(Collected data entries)
-------------------------

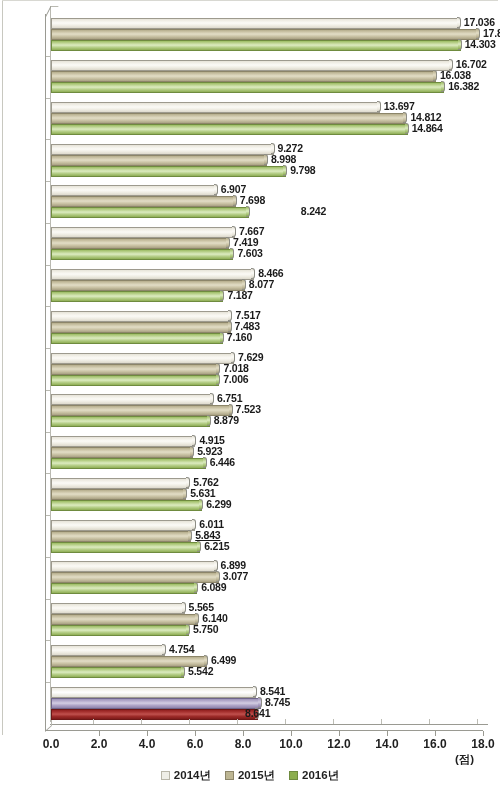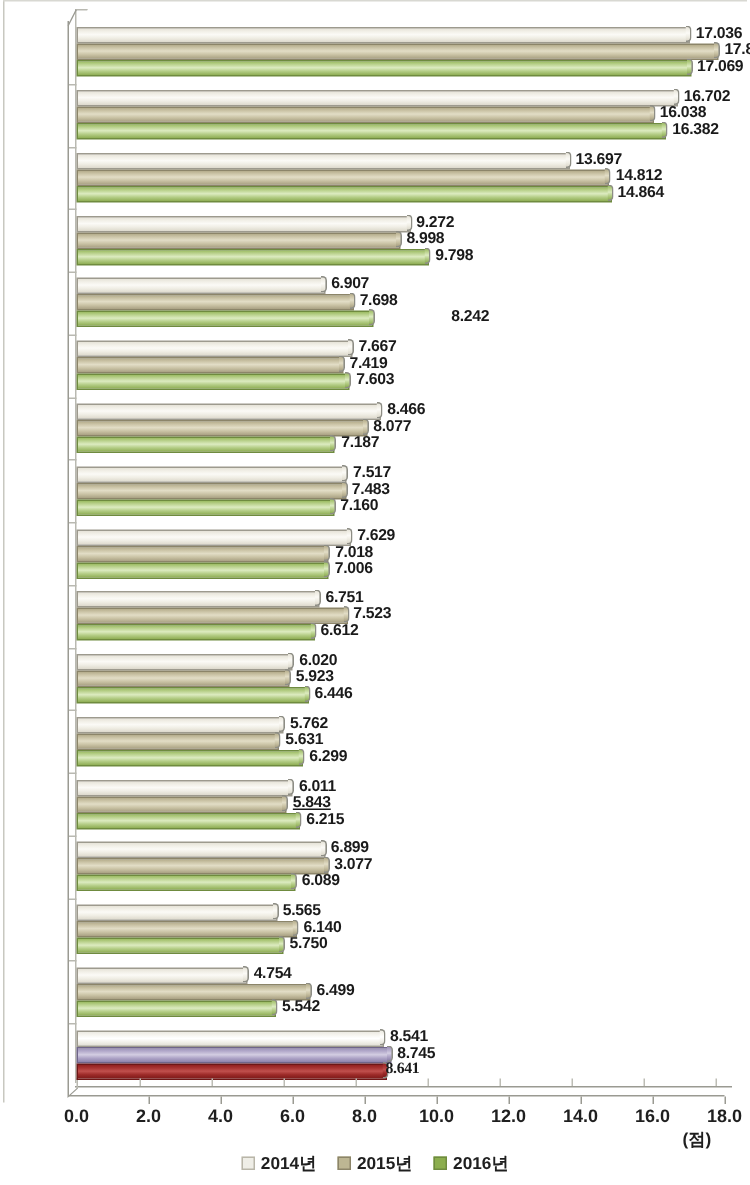--- a/index.html
+++ b/index.html
@@ -307,7 +307,7 @@
       <div class="bar-row" style="top: 34.3824px; left: 6px;">
         <div class="bar s2016" title="2016년 경기 17.069" style="width: 409.656px;"></div>
         <div class="bar-cap s2016" style="left: 406.656px;"></div>
-        <div class="bar-value" style="left: 413.656px;">17.069</div>
+        <div class="bar-value" style="left: 413.656px;">14.303</div>
       </div>
       <div class="vaxis-tick" style="top: 49.7647px;"></div>
       <div class="bar-row" style="top: 54.1471px; left: 6px;">

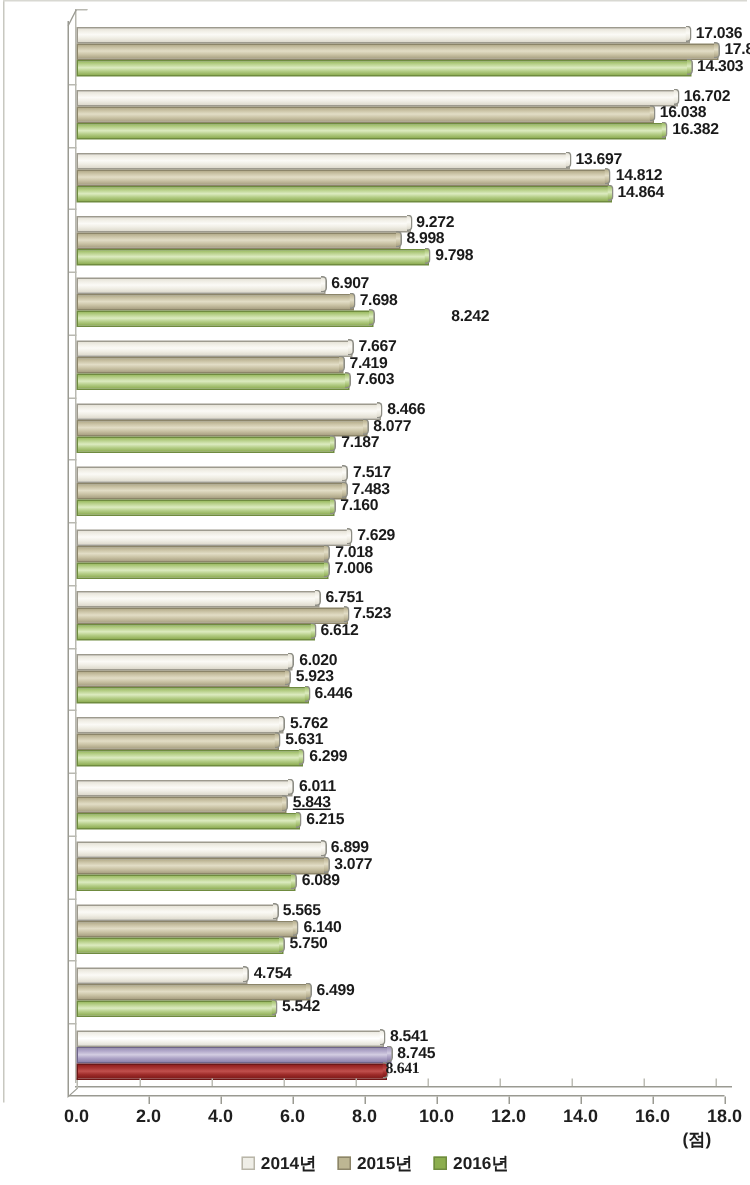--- a/index.html
+++ b/index.html
@@ -451,7 +451,7 @@
       <div class="bar-row" style="top: 410.265px; left: 6px;">
         <div class="bar s2016" title="2016년 대구 6.612" style="width: 158.688px;"></div>
         <div class="bar-cap s2016" style="left: 155.688px;"></div>
-        <div class="bar-value" style="left: 162.688px;">6.612</div>
+        <div class="bar-value" style="left: 162.688px;">8.879</div>
       </div>
       <div class="vaxis-tick" style="top: 425.647px;"></div>
       <div class="bar-row" style="top: 430.029px; left: 6px;">

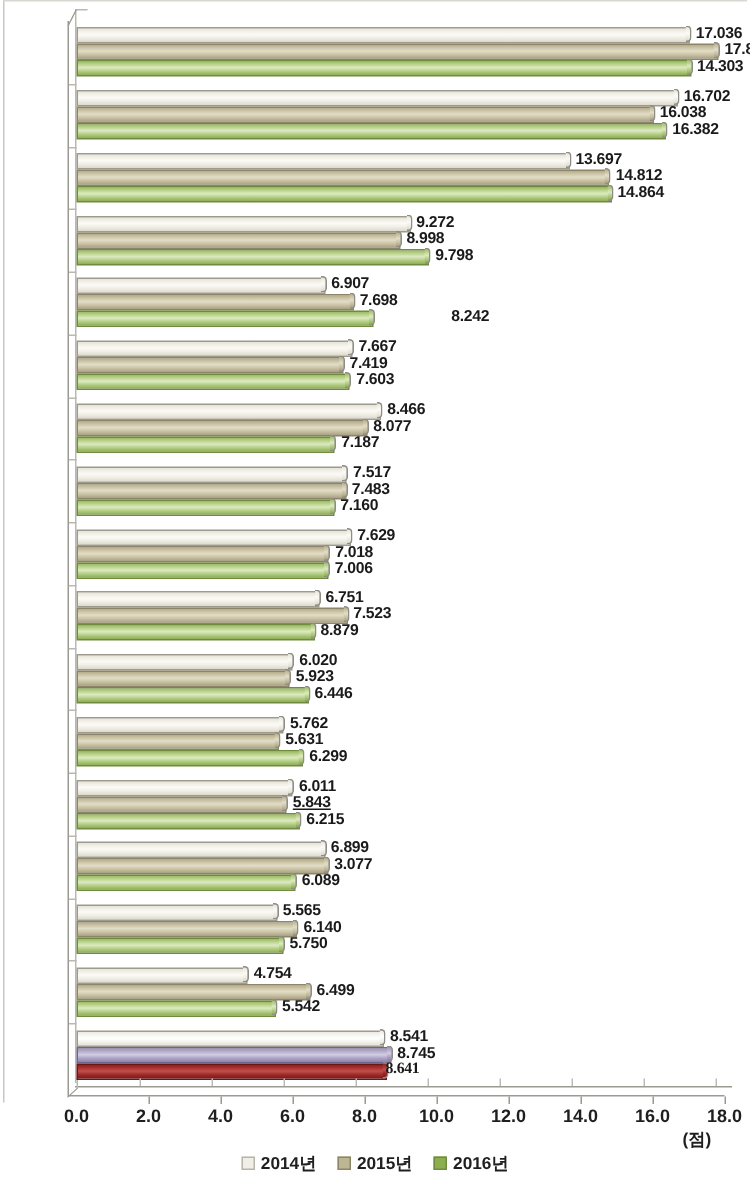--- a/index.html
+++ b/index.html
@@ -457,7 +457,7 @@
       <div class="bar-row" style="top: 430.029px; left: 6px;">
         <div class="bar s2014" title="2014년 제주 6.020" style="width: 144.48px;"></div>
         <div class="bar-cap s2014" style="left: 141.48px;"></div>
-        <div class="bar-value" style="left: 148.48px;">6.020</div>
+        <div class="bar-value" style="left: 148.48px;">4.915</div>
       </div>
       <div class="bar-row" style="top: 441.029px; left: 6px;">
         <div class="bar s2015" title="2015년 제주 5.923" style="width: 142.152px;"></div>

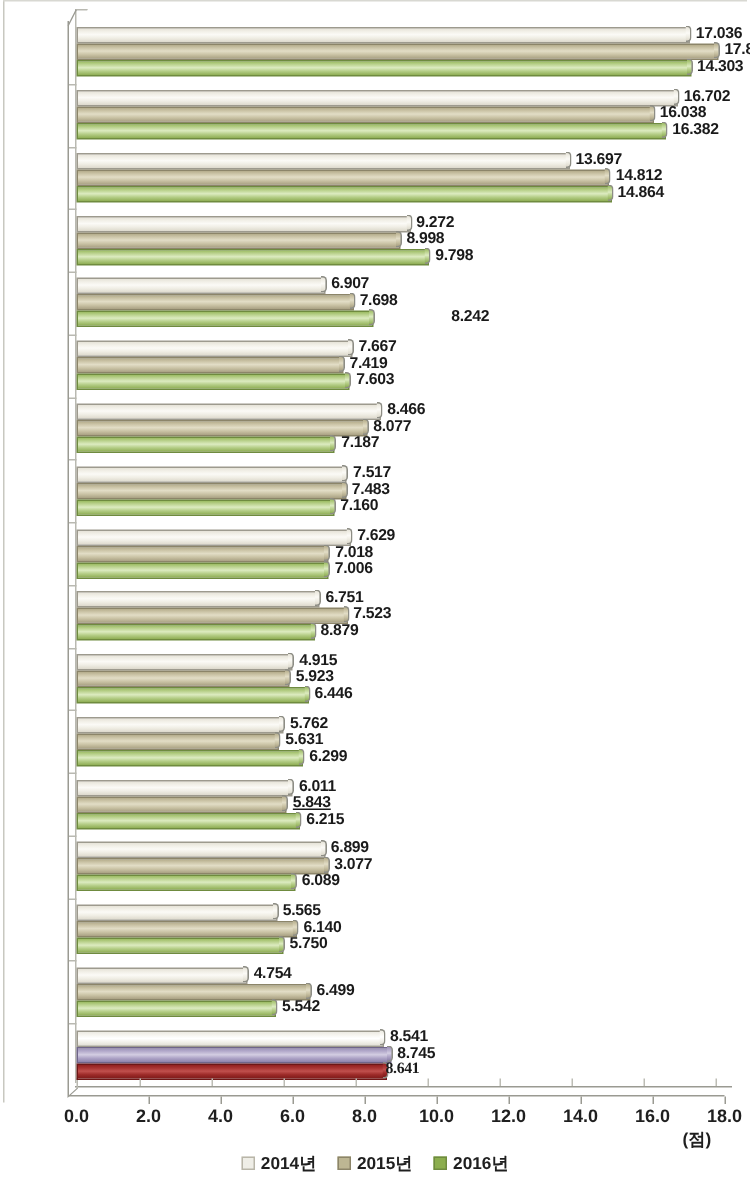--- a/index.html
+++ b/index.html
@@ -563,7 +563,7 @@
       <div class="bar-row" style="top: 702.618px; left: 6px;">
         <div class="bar avg2016" title="2016년 평균 8.641" style="width: 207.384px;"></div>
         <div class="bar-cap avg2016" style="left: 204.384px;"></div>
-        <div class="bar-value" style="left: 206px; font-family: Liberation Serif, serif;">8.641</div>
+        <div class="bar-value" style="left: 194px;">8.641</div>
       </div>
       <div class="xtick" style="left: 54px;"></div>
       <div class="xtick-back" style="left: 48px;"></div>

-------------------------

◆ TASK DIRECTIONS ◆
Check each line above for the string "vaxis" and show the ones that have it.

◆ RESULT ◆
       <div class="vaxis-tick" style="top: 49.7647px;"></div>
       <div class="vaxis-tick" style="top: 425.647px;"></div>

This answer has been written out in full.